4.5 KiB
Contract: Database Patterns (Go / MySQL / MariaDB)
Version: 1.5
MySQL Transaction Cursor Safety (CRITICAL)
Never execute SQL on the same transaction while iterating over a query result cursor.
This is the most common source of invalid connection and unexpected EOF driver panics.
Rule
Use a two-phase approach: read all rows first, close the cursor, then execute writes.
// WRONG — executes SQL inside rows.Next() loop on the same tx
rows, _ := tx.Query("SELECT id FROM machines")
for rows.Next() {
var id string
rows.Scan(&id)
tx.Exec("UPDATE machines SET processed=1 WHERE id=?", id) // DEADLOCK / driver panic
}
// CORRECT — collect IDs first, then write
rows, _ := tx.Query("SELECT id FROM machines")
var ids []string
for rows.Next() {
var id string
rows.Scan(&id)
ids = append(ids, id)
}
rows.Close() // explicit close before any write
for _, id := range ids {
tx.Exec("UPDATE machines SET processed=1 WHERE id=?", id)
}
This applies to:
database/sqlwith manual transactions- GORM
db.Raw().Scan()inside adb.Transaction()callback - Any loop that calls a repository method while a cursor is open
Soft Delete / Archive Pattern
Do not use hard deletes for user-visible records. Use an archive flag.

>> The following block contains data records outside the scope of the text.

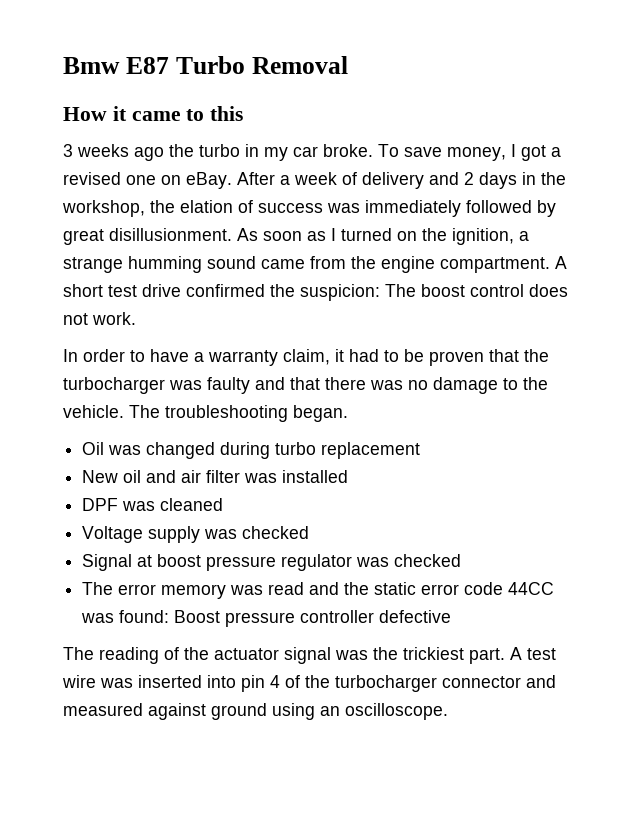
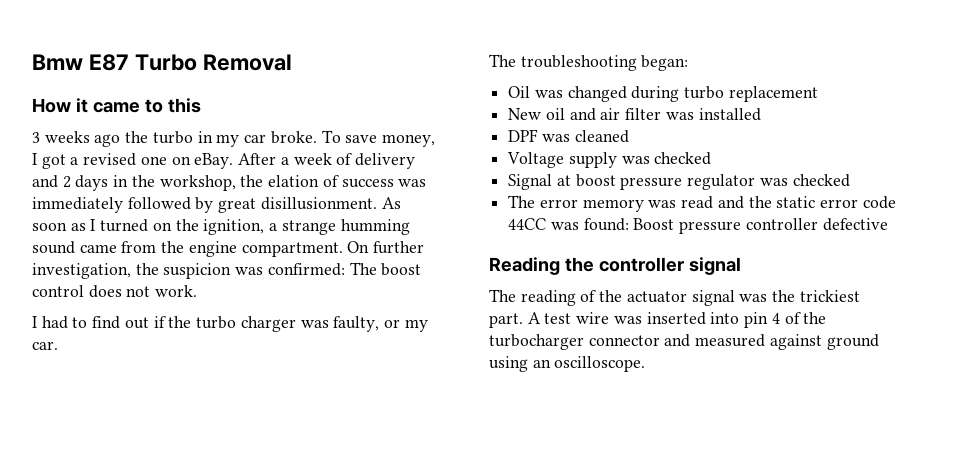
[555,256,567,269] [63,284,380,301] A short test drive confirmed the suspicion: -> [347,241,425,254] [32,263,345,279] On further investigation, the suspicion was confirmed:
[63,349,549,366] [63,377,548,394] [63,405,124,418] In order to have a warranty claim, it had to be proven that the turbocharger was faulty and that there was no damage to the vehicle. -> [32,316,428,332] [32,341,58,350] I had to find out if the turbo charger was faulty, or my car. //
[293,405,348,422] began. -> [641,55,689,71] began:
(452, 616) none -> [489,257,741,275] // Reading the controller signal

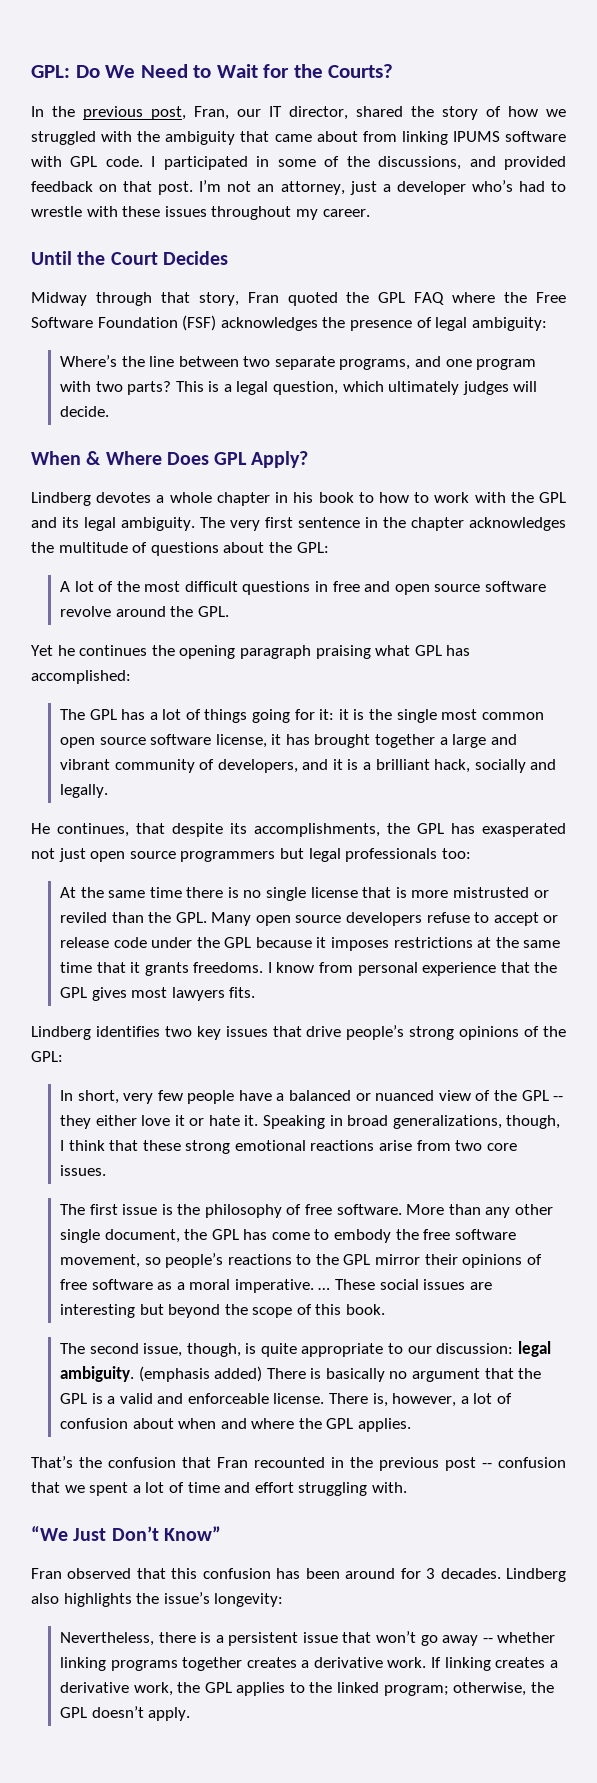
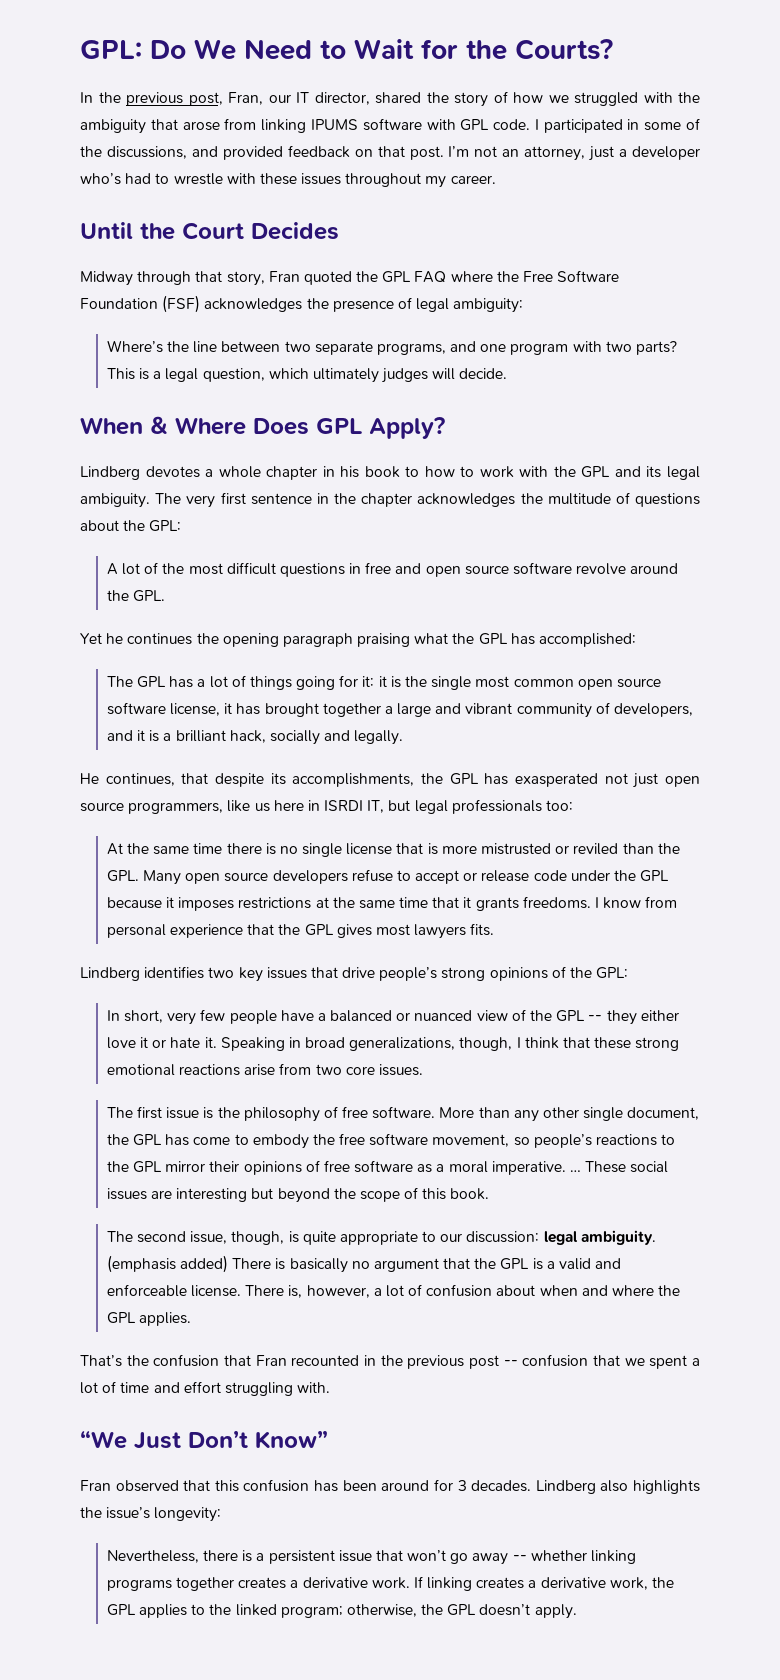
[274,131,358,142] came about -> [182,121,220,131] arose
(411, 650) none -> [452,633,475,644] the
[180,851,276,862] programmers -> [128,800,385,814] programmers, like us here in ISRDI IT,

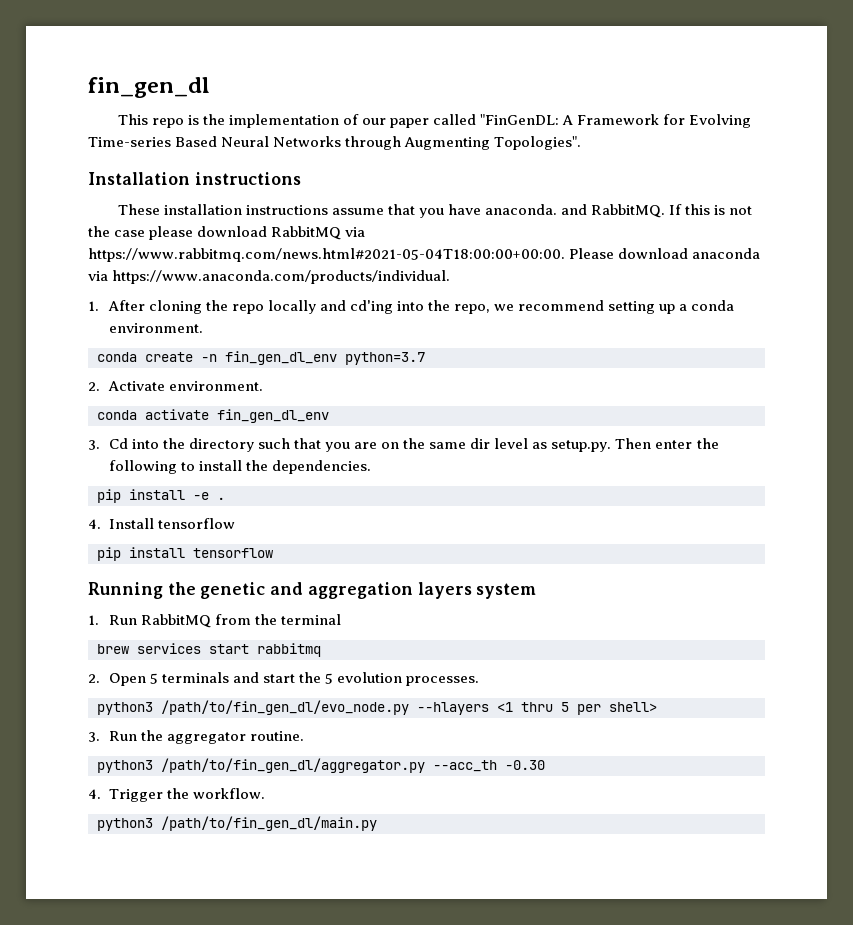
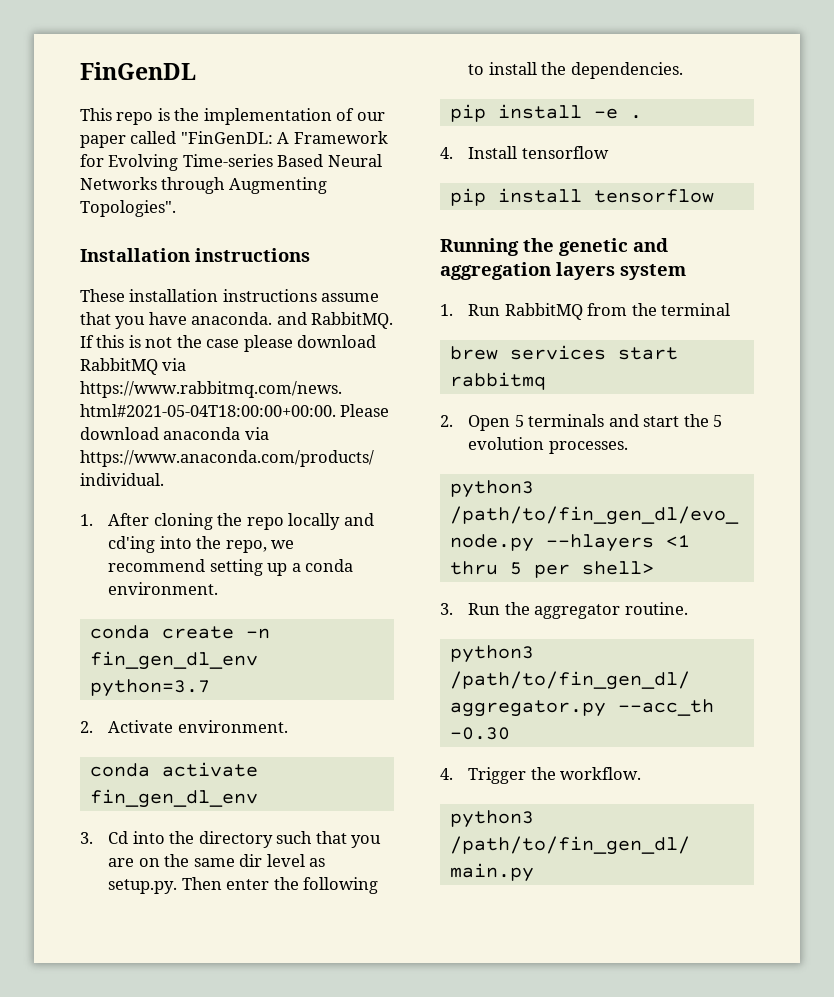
[88,77,210,98] fin_gen_dl -> [80,62,196,80] FinGenDL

// Schema: is_active bool DEFAULT true
// "Delete" = set is_active = false
// Restore = set is_active = true
// All list queries must filter:
WHERE is_active = true
- Never physically delete rows that have foreign key references or history.
- Hard delete is only acceptable for orphaned/temporary data with no audit trail requirement.
- Archive operations must be reversible from the UI.
GORM Virtual Fields
Use the correct tag based on whether the field should exist in the DB schema:
// Field computed at runtime, column must NOT exist in DB (excludes from migrations AND queries)
Count int `gorm:"-"`
// Field computed at query time via JOIN/SELECT, column must NOT be in migrations
// but IS populated from query results
DisplayName string `gorm:"-:migration"`
gorm:"-"— fully ignored: no migration, no read, no write.gorm:"-:migration"— skip migration only; GORM will still read/write if the column exists.- Do not use
gorm:"-"for JOIN-populated fields — the value will always be zero.
Fail-Fast DB Check on Startup
Always verify the database connection before starting the HTTP server.
sqlDB, err := db.DB()
if err != nil || sqlDB.Ping() != nil {
log.Fatal("database unavailable, refusing to start")
}
// then: run migrations, then: start gin/http server
Never start serving traffic with an unverified DB connection. Fail loudly at boot.
N+1 Query Prevention
Use JOINs or batch IN queries. Never query inside a loop over rows from another query.
// WRONG
for _, pricelist := range pricelists {
items, _ := repo.GetItems(pricelist.ID) // N queries
}
// CORRECT
items, _ := repo.GetItemsByPricelistIDs(ids) // 1 query with WHERE id IN (...)
// then group in Go
Backup Before Any DB Change
Any operation that changes persisted database state must have a fresh backup taken immediately before execution.
This applies to:
- Go migrations
- Manual SQL runbooks
- Data backfills and repair scripts
- Imports, bulk updates, and bulk deletes
- Admin tools or one-off operator commands
Backup naming, storage, archive format, retention, and restore-readiness must follow the backup-management contract.
Rules:
- No schema change or data mutation is allowed on a non-ephemeral database without a current backup.
- "Small" or "safe" changes are not exceptions.
- The operator must know how to restore from that backup before applying the change.
- If a migration or script is intended for production/staging, the rollout instructions must state the backup step explicitly.
- The backup taken before a migration must be triggered by the application's own backup mechanism, not by assuming
mysql,mysqldump, or other DB client tools exist on the user's machine.
Migration Policy
- Migrations are numbered sequentially and never modified after merge.
- Trigger, take, and verify a fresh backup through the application-owned backup mechanism before applying migrations to any non-ephemeral database.
- Each migration must be reversible where possible (document rollback in a comment).
- Never rename a column in one migration step — add new, backfill, drop old across separate deploys.
- Auto-apply migrations on startup is acceptable for internal tools; document if used.